= Beginning of Section =

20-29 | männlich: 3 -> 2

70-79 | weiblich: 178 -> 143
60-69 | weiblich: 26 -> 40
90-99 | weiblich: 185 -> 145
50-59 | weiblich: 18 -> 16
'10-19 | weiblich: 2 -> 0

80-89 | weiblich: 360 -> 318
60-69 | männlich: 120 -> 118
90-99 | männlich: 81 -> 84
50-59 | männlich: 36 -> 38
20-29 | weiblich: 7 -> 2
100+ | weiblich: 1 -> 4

= End of Section =
= Beginning of Section =

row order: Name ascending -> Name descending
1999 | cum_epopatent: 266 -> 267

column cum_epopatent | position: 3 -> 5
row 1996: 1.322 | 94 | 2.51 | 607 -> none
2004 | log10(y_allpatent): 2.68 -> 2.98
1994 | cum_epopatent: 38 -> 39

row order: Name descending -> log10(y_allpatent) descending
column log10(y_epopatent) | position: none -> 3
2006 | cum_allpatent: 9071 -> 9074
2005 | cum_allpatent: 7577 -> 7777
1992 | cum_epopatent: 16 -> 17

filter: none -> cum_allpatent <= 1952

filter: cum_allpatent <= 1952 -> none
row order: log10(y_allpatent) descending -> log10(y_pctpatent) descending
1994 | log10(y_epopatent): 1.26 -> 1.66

= End of Section =

- **TASK INSTRUCTIONS**:
Using the records above, restate word for word the lines from the one with "column cum_epopatent | position: 3 -> 5" through the one with "1994 | log10(y_epopatent): 1.26 -> 1.66", both included.

- **RESULT OF THE TASK**:
column cum_epopatent | position: 3 -> 5
row 1996: 1.322 | 94 | 2.51 | 607 -> none
2004 | log10(y_allpatent): 2.68 -> 2.98
1994 | cum_epopatent: 38 -> 39

row order: Name descending -> log10(y_allpatent) descending
column log10(y_epopatent) | position: none -> 3
2006 | cum_allpatent: 9071 -> 9074
2005 | cum_allpatent: 7577 -> 7777
1992 | cum_epopatent: 16 -> 17

filter: none -> cum_allpatent <= 1952

filter: cum_allpatent <= 1952 -> none
row order: log10(y_allpatent) descending -> log10(y_pctpatent) descending
1994 | log10(y_epopatent): 1.26 -> 1.66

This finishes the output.